We’ve got a native development team at the moment but are looking to completely rebuild our apps from scratch. We’re bringing React engineers onboard to do the web version and considering React Native for mobile, but getting resistance from the business. What would you do, and how would you handle the conversation?
If you're a small company that can't afford multiple development teams a one-size-fits-all solution like react or xamarin is ok. If you are a respectable organization that cares about a quality product you will build a native app.
I think it’s silly to use RN for UI, because UI is _so_ device and platform-specific, anything you make will end up looking generic. but RN (like Doppl, Dart, etc.) probably really shines when you use it to build components that can be shared across different platforms; write your complicated, domain-specific business logic once, then unit test the hell out of it, and share it across all your clients. Then, you can build native UI on top! specifically WRT React/RN, I dislike javascript because it’s a dynamically-typed, interpreted language, and I personally believe that compilers are the best way to write code, and anyone who thinks that they can TDD their way out of needing a compiler is misguided, at best
That’s why you use typescript
Not everyone does, and TS comes with its own pain points, no?

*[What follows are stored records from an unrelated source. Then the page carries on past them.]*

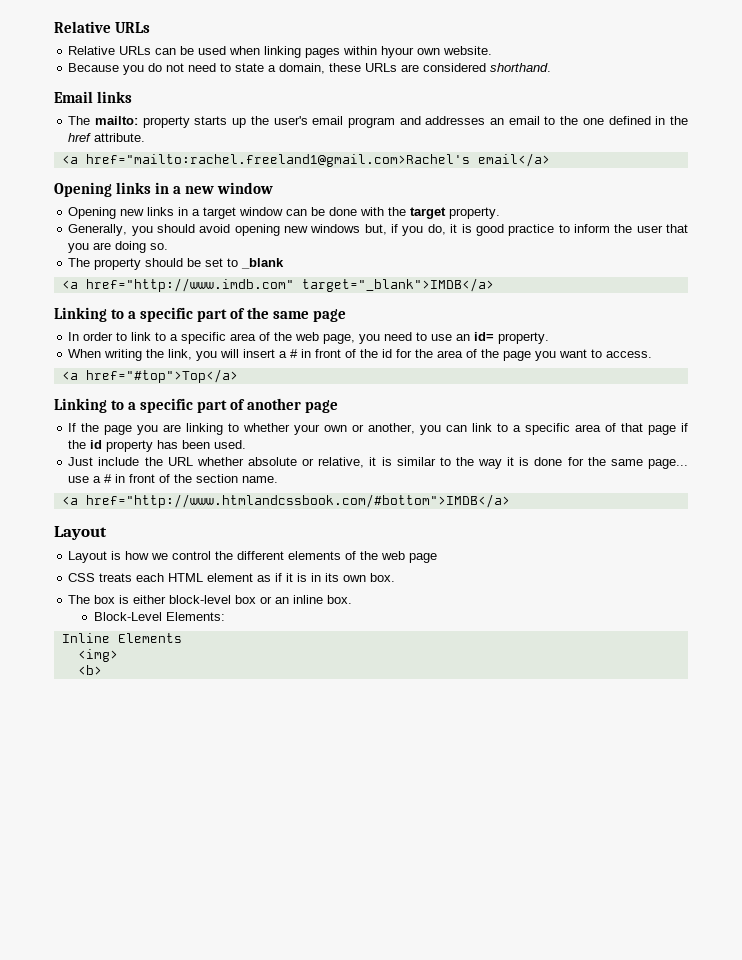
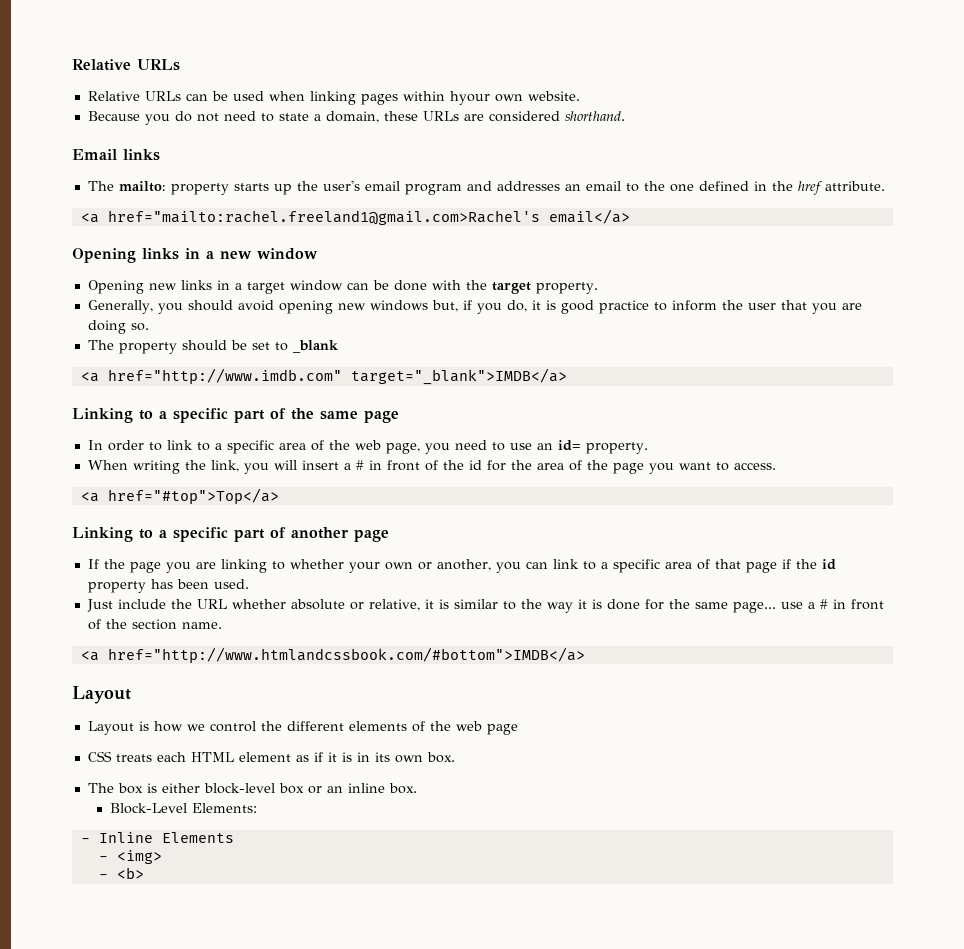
- Inline Elements
+ - Inline Elements
- <img>
+ - <img>
- <b>
+ - <b>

If you don't care about very low end device, go for RN. It will get you same quality software with much faster development.
React Native for Android is not awesome. Performance isn't there, support isn't there. Unless you're ready to invest a lot for a good product or invest very little for a subpar product, I'd pass.
What are the reasons for wanting to rebuild on React Native? Is there a strong enough business case for the time investment?